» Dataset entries

----------

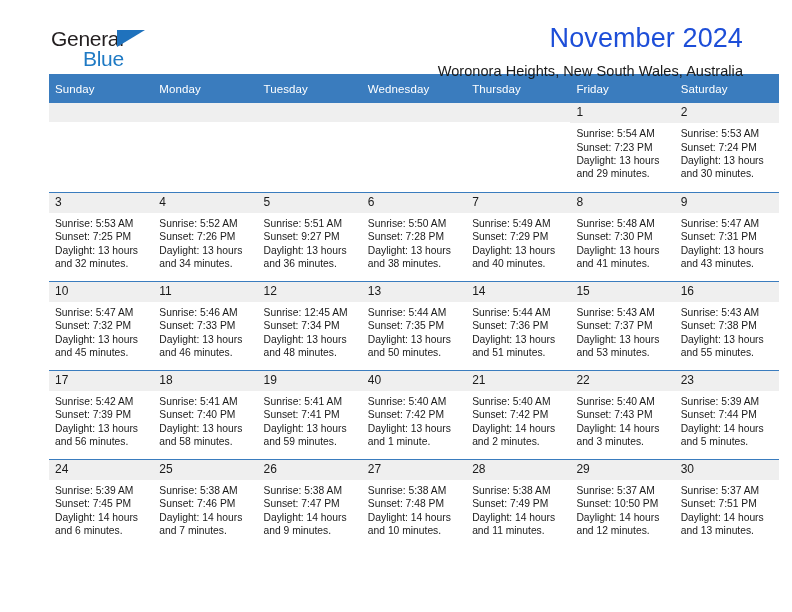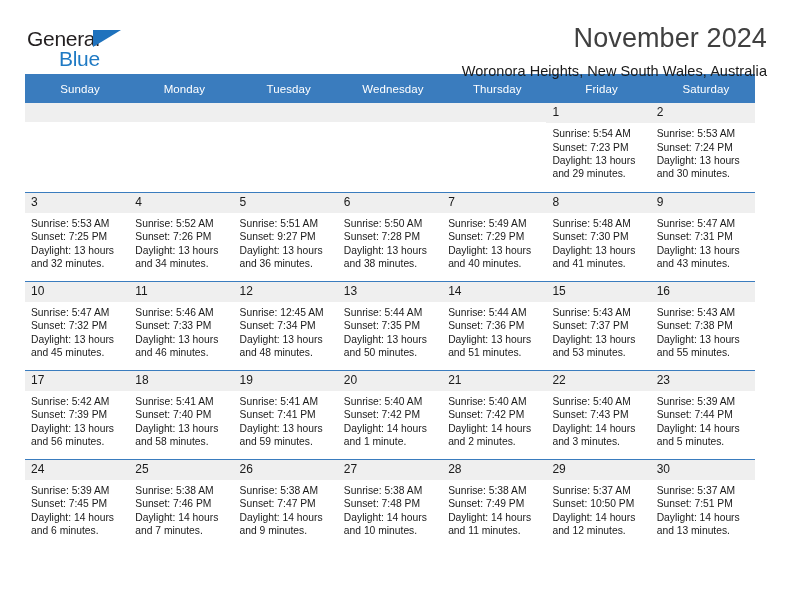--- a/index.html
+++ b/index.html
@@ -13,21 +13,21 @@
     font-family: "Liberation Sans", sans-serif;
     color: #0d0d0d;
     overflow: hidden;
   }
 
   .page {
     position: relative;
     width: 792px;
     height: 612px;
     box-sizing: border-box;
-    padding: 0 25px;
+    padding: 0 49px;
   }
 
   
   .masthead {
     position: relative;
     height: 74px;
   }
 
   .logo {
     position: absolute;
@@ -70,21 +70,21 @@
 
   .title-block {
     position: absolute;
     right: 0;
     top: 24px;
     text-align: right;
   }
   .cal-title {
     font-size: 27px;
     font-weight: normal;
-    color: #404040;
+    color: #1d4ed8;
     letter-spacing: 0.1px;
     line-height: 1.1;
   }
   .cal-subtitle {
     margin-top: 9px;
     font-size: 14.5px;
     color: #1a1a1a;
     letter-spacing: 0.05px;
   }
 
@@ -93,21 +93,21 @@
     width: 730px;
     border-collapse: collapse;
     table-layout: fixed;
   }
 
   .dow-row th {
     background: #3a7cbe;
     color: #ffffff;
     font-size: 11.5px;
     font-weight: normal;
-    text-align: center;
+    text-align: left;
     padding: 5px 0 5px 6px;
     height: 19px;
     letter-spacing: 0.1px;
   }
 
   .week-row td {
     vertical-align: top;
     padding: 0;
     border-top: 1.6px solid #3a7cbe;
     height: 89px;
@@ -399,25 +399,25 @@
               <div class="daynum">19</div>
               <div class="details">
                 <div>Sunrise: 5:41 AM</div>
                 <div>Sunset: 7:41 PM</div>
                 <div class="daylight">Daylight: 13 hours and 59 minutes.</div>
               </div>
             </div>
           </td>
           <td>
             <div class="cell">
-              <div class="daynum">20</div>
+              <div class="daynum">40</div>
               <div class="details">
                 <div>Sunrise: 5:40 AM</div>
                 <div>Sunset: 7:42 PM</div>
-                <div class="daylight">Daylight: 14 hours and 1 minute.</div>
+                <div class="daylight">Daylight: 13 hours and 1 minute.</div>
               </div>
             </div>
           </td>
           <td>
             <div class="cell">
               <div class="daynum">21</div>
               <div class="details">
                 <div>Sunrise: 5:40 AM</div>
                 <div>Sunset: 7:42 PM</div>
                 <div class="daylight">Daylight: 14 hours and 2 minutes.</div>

----------

» Your objective
In the entries above, which lines hold the word "color"? Copy them out.

» Solved problem
     color: #0d0d0d;
-    color: #404040;
+    color: #1d4ed8;
     color: #1a1a1a;
     color: #ffffff;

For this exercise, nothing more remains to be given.